PREPARING OUR HEARTS...
Yesterday I was sitting in a chair in our backyard by our pool, reading my Bible. In the tree next to me, a momma dove was sitting in her nest, preparing to soon lay her eggs. This past week I have watched her through our large family room windows, carefully and methodically building her nest. Over and over she would fly a single twig over to the tree and gently lay it in place. She was preparing a place for her new baby birds soon to come. It suddenly dawned on me that this is what God has been doing all along with our family. He has been lovingly preparing our hearts and our family over these past years to be fully ready for the child or children He is bringing to us. Piece by piece He had been laying down the foundation. Each experience--from my years of praying for Brian's heart to be changed, to the vasectomy reversal, to the infertility, to the new doctor, to the idea of foster parenting--has been like a layer of twigs being layed while building a nest. Each twig is carefully chosen and important to the structure of the home the bird is building. I believe that God allowed or orchestrated all these things to happen to our family in order to prepare us for where He has now brought us. Not only is He preparing us to be ready for a child or children from another country, but He is also preparing us for the child's sake. The word prepare means "to fit, adapt or qualify for a particular purpose; to make all things ready; to put things in order." It's exciting to me to think that this is just the "small picture" here on earth that God is preparing our family for right now. In the "big picture" though, He is preparing us not only for an eternity spent with Him, but also the eternities of generations of our family yet to come! Pretty mindblowing.

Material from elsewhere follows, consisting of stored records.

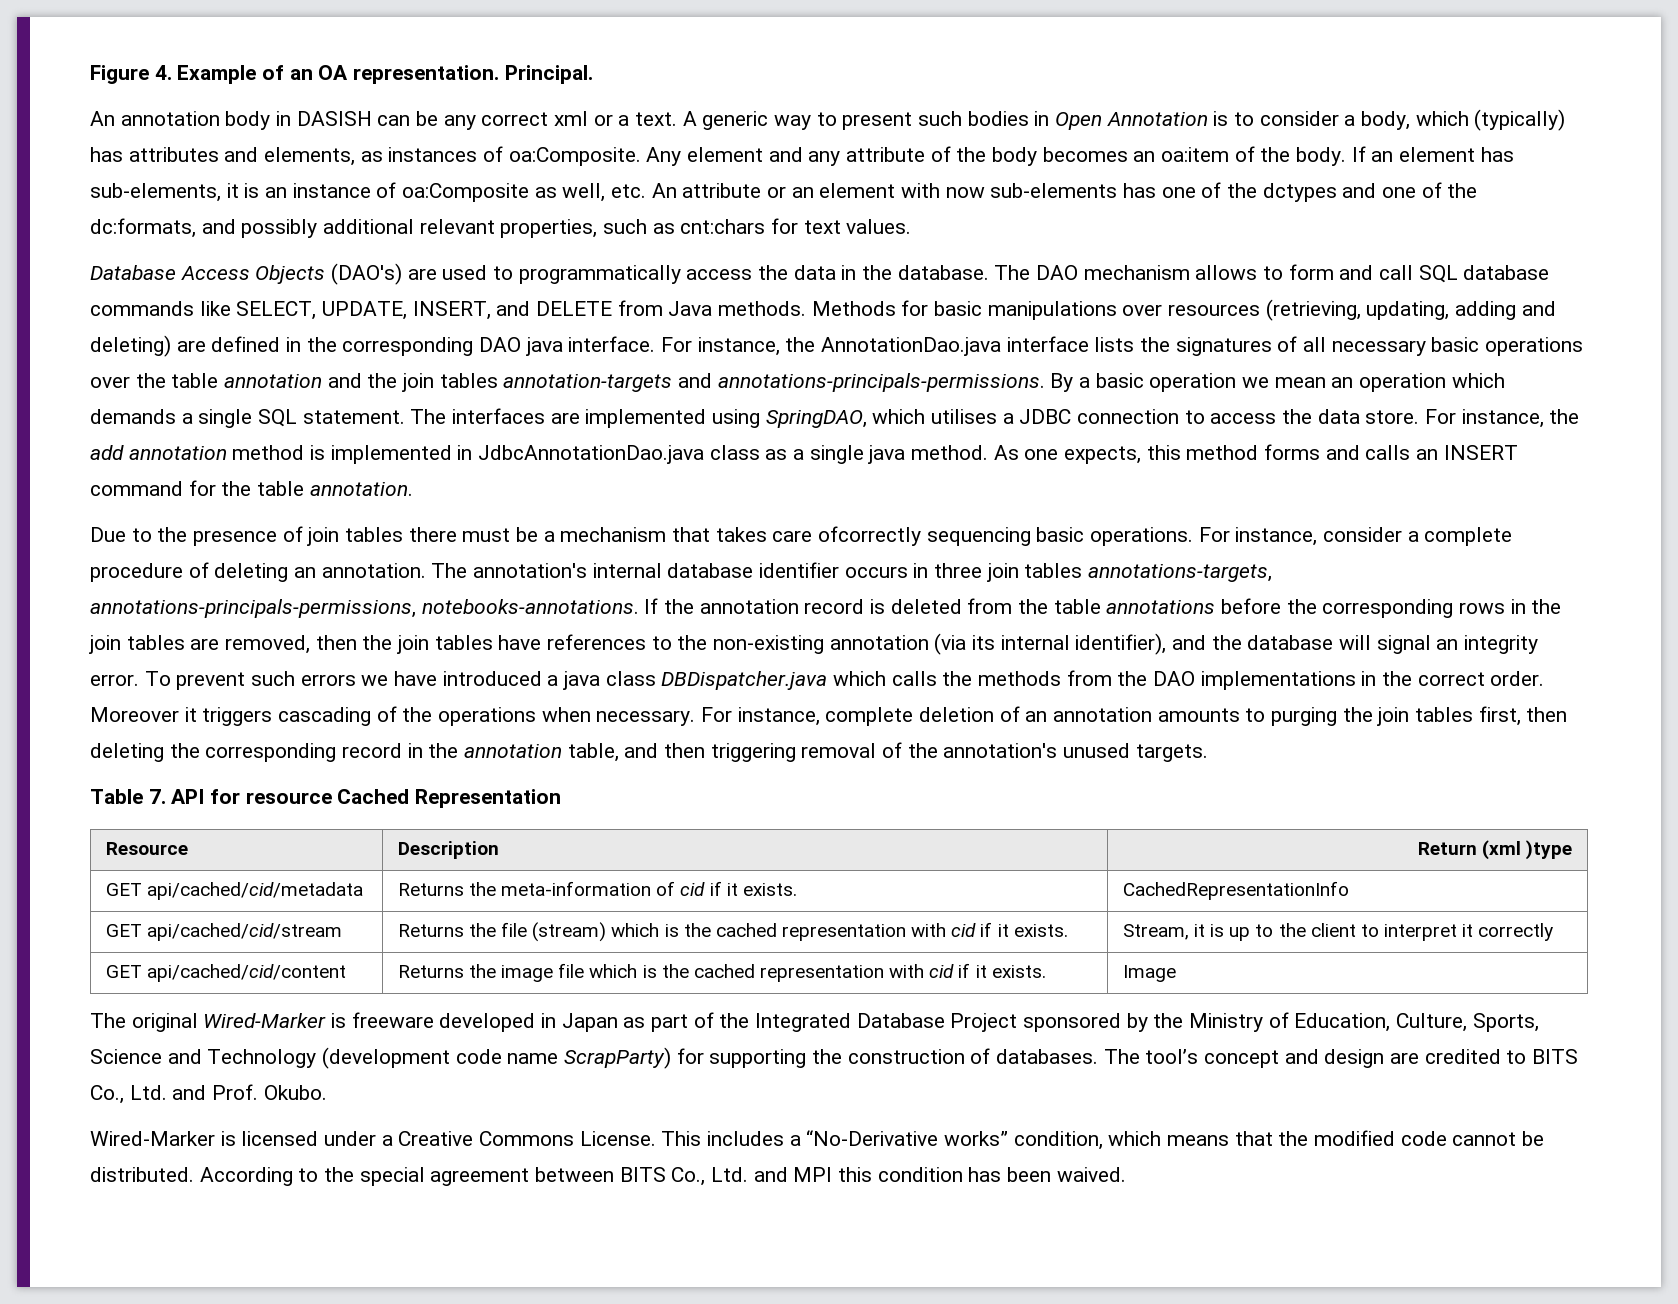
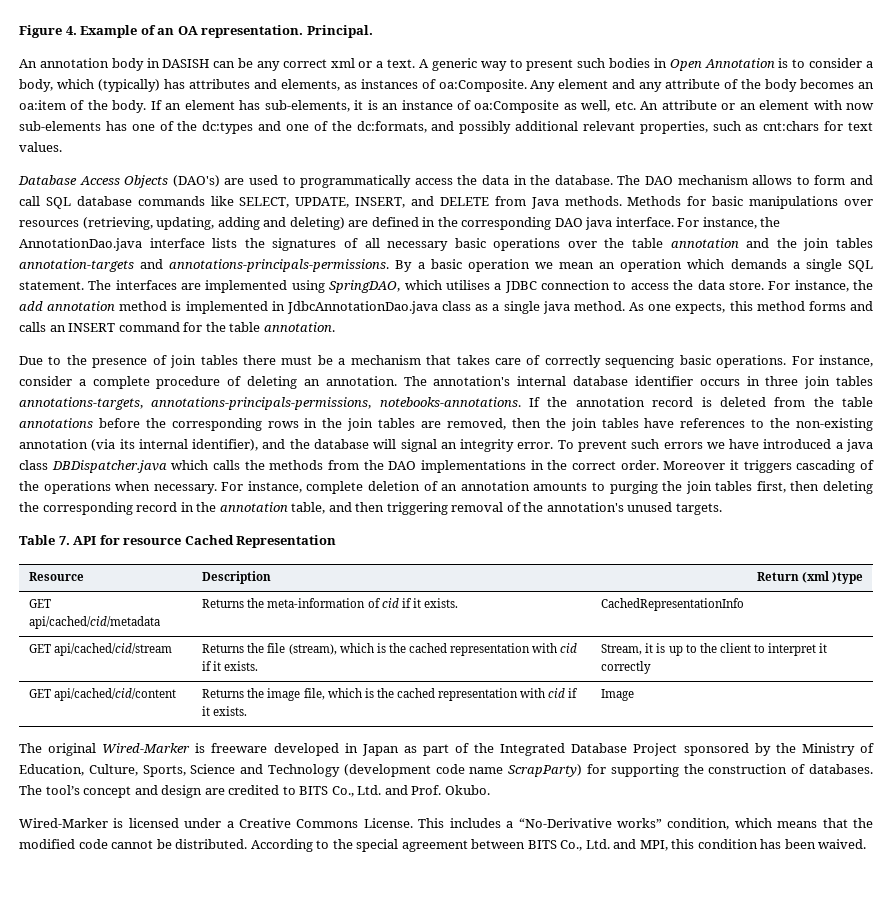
- If an element has sub-elements, it is an instance of oa:Composite as well, etc. An attribute or an element with now sub-elements has one of the dctypes and one of the dc:formats, and possibly additional relevant properties, such as cnt:chars for text values.
+ If an element has sub-elements, it is an instance of oa:Composite as well, etc. An attribute or an element with now sub-elements has one of the dc:types and one of the dc:formats, and possibly additional relevant properties, such as cnt:chars for text values.
- Due to the presence of join tables there must be a mechanism that takes care ofcorrectly sequencing basic operations.
+ Due to the presence of join tables there must be a mechanism that takes care of correctly sequencing basic operations.
- GET api/cached/cid/stream | Returns the file (stream) which is the cached representation with cid if it exists. | Stream, it is up to the client to interpret it correctly
+ GET api/cached/cid/stream | Returns the file (stream), which is the cached representation with cid if it exists. | Stream, it is up to the client to interpret it correctly
- GET api/cached/cid/content | Returns the image file which is the cached representation with cid if it exists. | Image
+ GET api/cached/cid/content | Returns the image file, which is the cached representation with cid if it exists. | Image
- According to the special agreement between BITS Co., Ltd. and MPI this condition has been waived.
+ According to the special agreement between BITS Co., Ltd. and MPI, this condition has been waived.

Some of you may think we are indecisive and have chosen many wrong roads before getting to the right one; that we misread God all these years. From the outside it probably looks like that. And I'm not saying we never made a wrong choice or decision along the way. But I feel strongly that God was in control the whole time, like I said in the last blog. In the decisions we made, we felt like we were being led by the Lord to make them. Much time was spent in prayer, fasting, reading scripture, seeking godly counsel, and confirmation from not only God's Word, but the words of godly people around us. I think God took us down the path He needed us to go on to get us where we are today. Each "twig" built upon the other. For some, God takes them on a direct, obvious path to reach where He is leading them. For others (most?) the path is not so clear, with many detours along the way!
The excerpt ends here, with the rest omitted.